Science

We publish research on
eliminating humans from music
neural synthesis

Generating Black Metal and Math Rock: Beyond Bach, Beethoven, and Beatles (2017)

Machine Learning for Creativity @ NIPS 2017

We use a modified SampleRNN architecture to generate music in modern genres such as black metal and math rock. Unlike MIDI and symbolic models, SampleRNN generates raw audio in the time domain. This requirement becomes increasingly important in modern music styles where timbre and space are used compositionally. Long developmental compositions with rapid transitions between sections are possible by increasing the depth of the network beyond the number used for speech datasets. We are delighted by the unique characteristic artifacts of neural synthesis.

Generating Albums with SampleRNN to Imitate Metal, Rock, and Punk Bands (2018)

Music Metacreation @ International Conference on Computational Creativity 2018

This early example of neural synthesis is a proof-of-concept for how machine learning can drive new types of music software. Creating music can be as simple as specifying a set of music influences on which a model trains. We demonstrate a method for generating albums that imitate bands in experimental music genres previously unrealized by traditional synthesis techniques (e.g. additive, subtractive, FM, granular, concatenative). Raw audio is generated autoregressively in the time-domain using an unconditional SampleRNN. We create six albums this way. Artwork and song titles are also generated using materials from the original artists' back catalog as training data. We try a fully-automated method and a human-curated method. We discuss its potential for machine-assisted production.

Curating Generative Raw Audio Music with D.O.M.E. (2019)

MILC workshop at ACM Intelligent User Interfaces 2019

With the creation of neural synthesis systems which output raw audio, it has become possible to generate dozens of hours of music. While not a perfect imitation of the original training data, the qual- ity of neural synthesis can provide an artist with many variations of musical ideas. However, it is tedious for an artist to explore the full musical range and select interesting material when searching through the output. We needed a faster human curation tool, and we built it. DOME is the Disproportionately-Oversized Music Explorer. A PCA-component k-means-clustered rasterfairy-quantized t-SNE grid is used to navigate clusters of similar audio clips. The color mapping of spectral and chroma data assist the user by enriching the visual representation with meaningful features. Care is taken in the visualizations to aid the user in quickly developing an intuition for the similarity and range of sound in the rendered audio. This turns the time consuming task of previewing hours of audio into something which can be done at a glance.

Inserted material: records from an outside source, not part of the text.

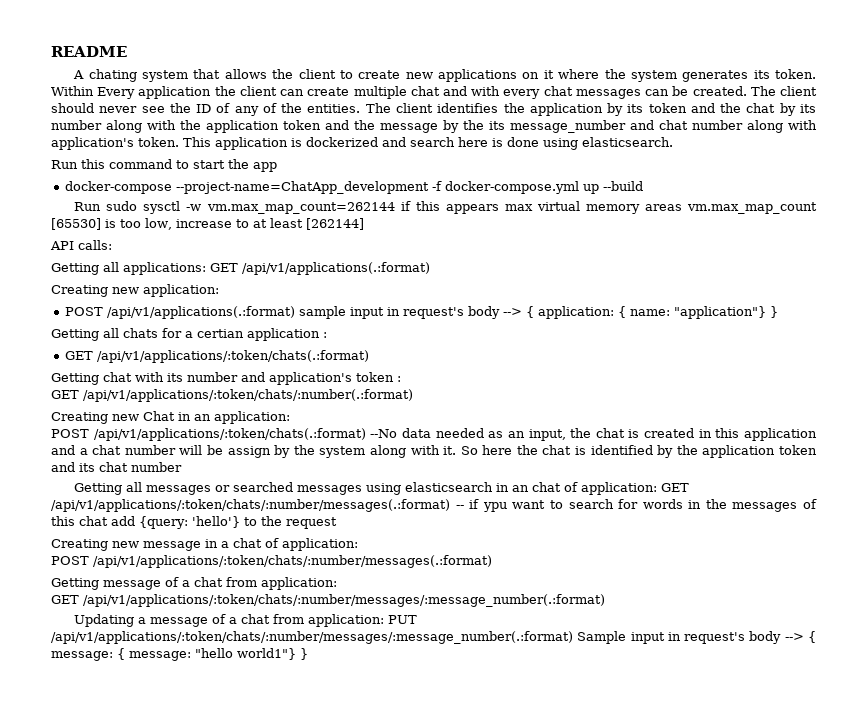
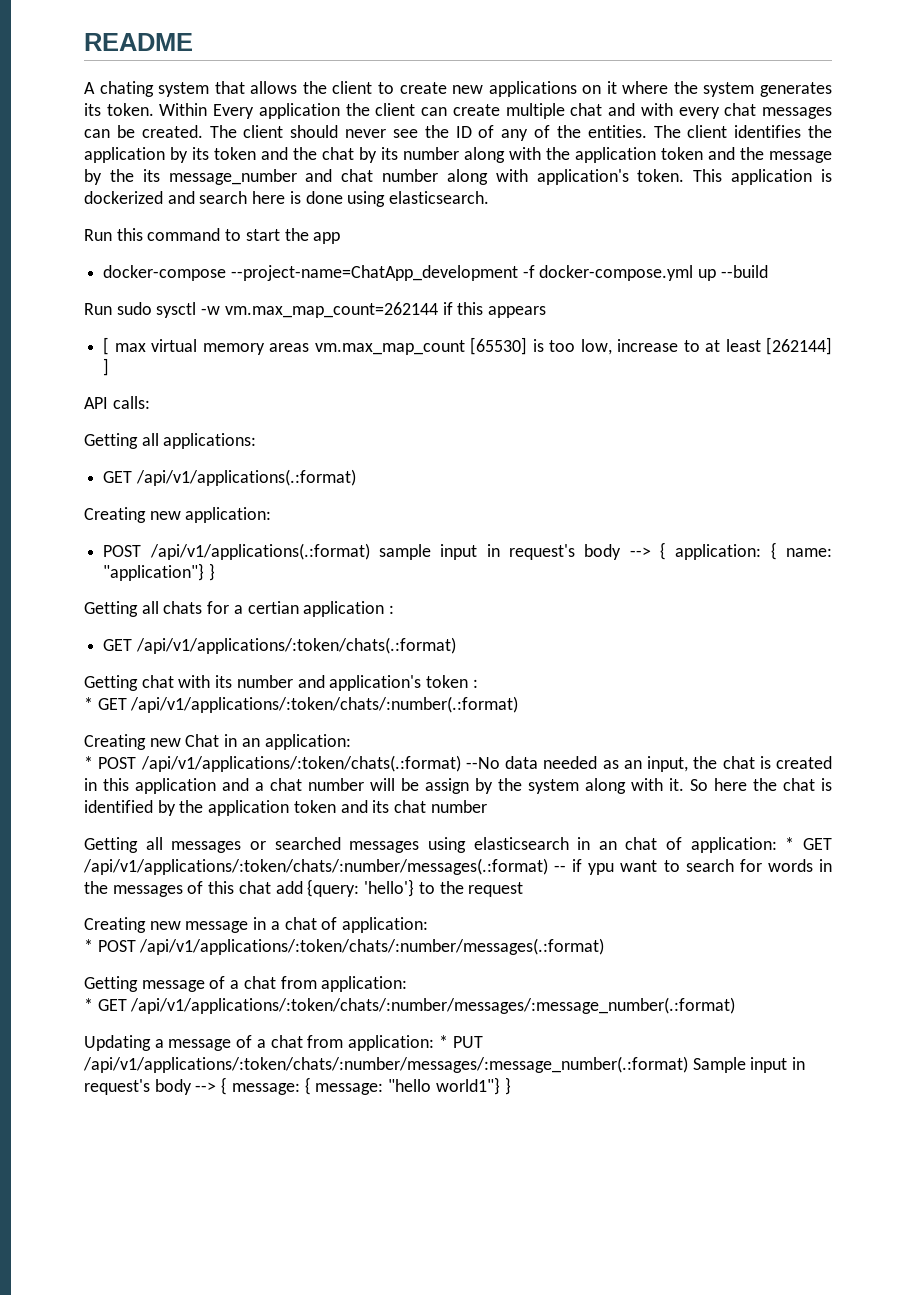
(499, 209) none -> [103,337,110,355] // [
(364, 224) none -> [103,358,110,376] ]
(206, 268) none -> (257, 441) //
(401, 379) none -> [84,697,93,710] *
(290, 417) none -> [84,756,93,769] *
(658, 488) none -> [785,837,795,850] *
(358, 544) none -> [84,939,93,952] *
(337, 583) none -> [84,998,93,1011] *
(385, 620) none -> [438,1035,448,1048] *

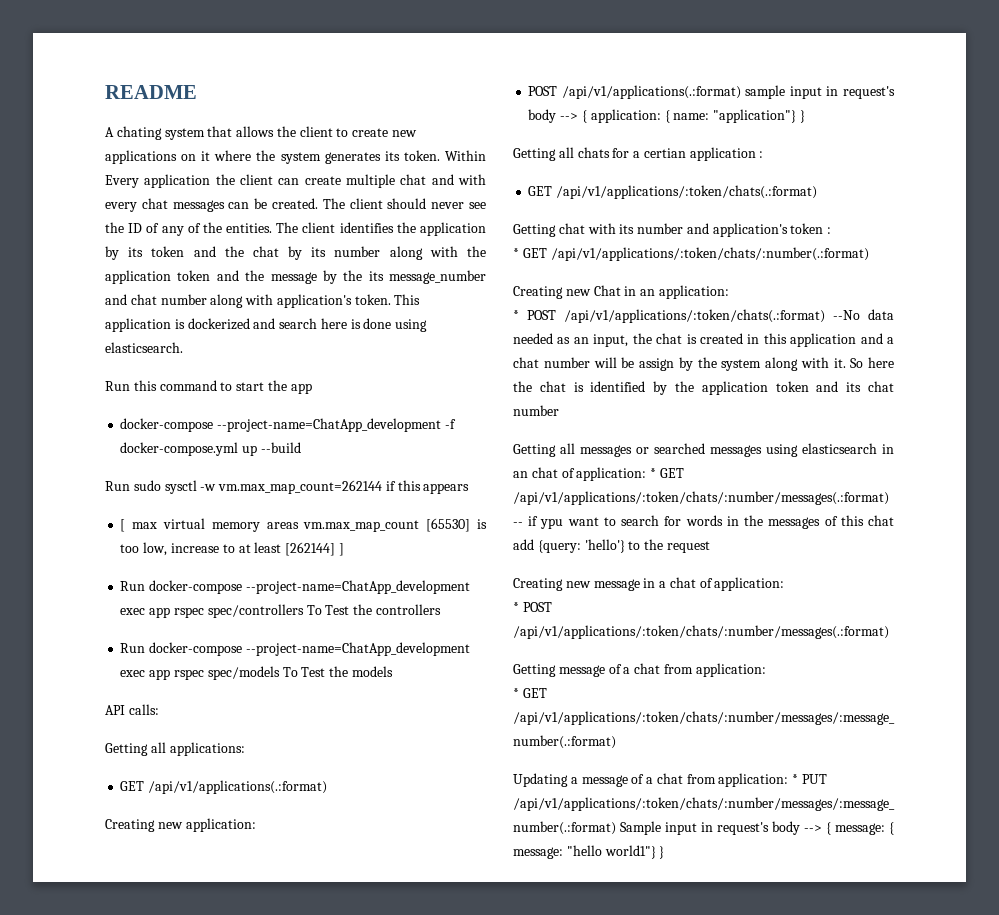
(110, 367) none -> [120,580,470,594] [120,604,441,618] [120,642,470,656] [120,666,393,680] // Run docker-compose --project-name=ChatApp_development exec app rspec spec/controllers To Test the controllers // Run docker-compose --project-name=ChatApp_development exec app rspec spec/models To Test the models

DadaGP: A Dataset of Tokenized GuitarPro Songs for Sequence Models (2021)

ISMIR 2021

Originating in the Renaissance and burgeoning in the digital era, tablatures are a commonly used music notation system which provides explicit representations of instrument fingerings rather than pitches. GuitarPro has established itself as a widely used tablature format and software enabling musicians to edit and share songs for musical practice, learning, and composition. In this work, we present DadaGP, a new symbolic music dataset comprising 26,181 song scores in the GuitarPro format covering 739 musical genres, along with an accompanying tokenized format well-suited for generative sequence models such as the Transformer. The tokenized format is inspired by event-based MIDI encodings, often used in symbolic music generation models. The dataset is released with an encoder/decoder which converts GuitarPro files to tokens and back. We present results of a use case in which DadaGP is used to train a Transformer-based model to generate new songs in GuitarPro format. We discuss other relevant use cases for the dataset (guitar-bass transcription, music style transfer and artist/genre classification) as well as ethical implications. DadaGP opens up the possibility to train GuitarPro score generators, fine-tune models on custom data, create new styles of music, AI-powered songwriting apps, and human-AI improvisation.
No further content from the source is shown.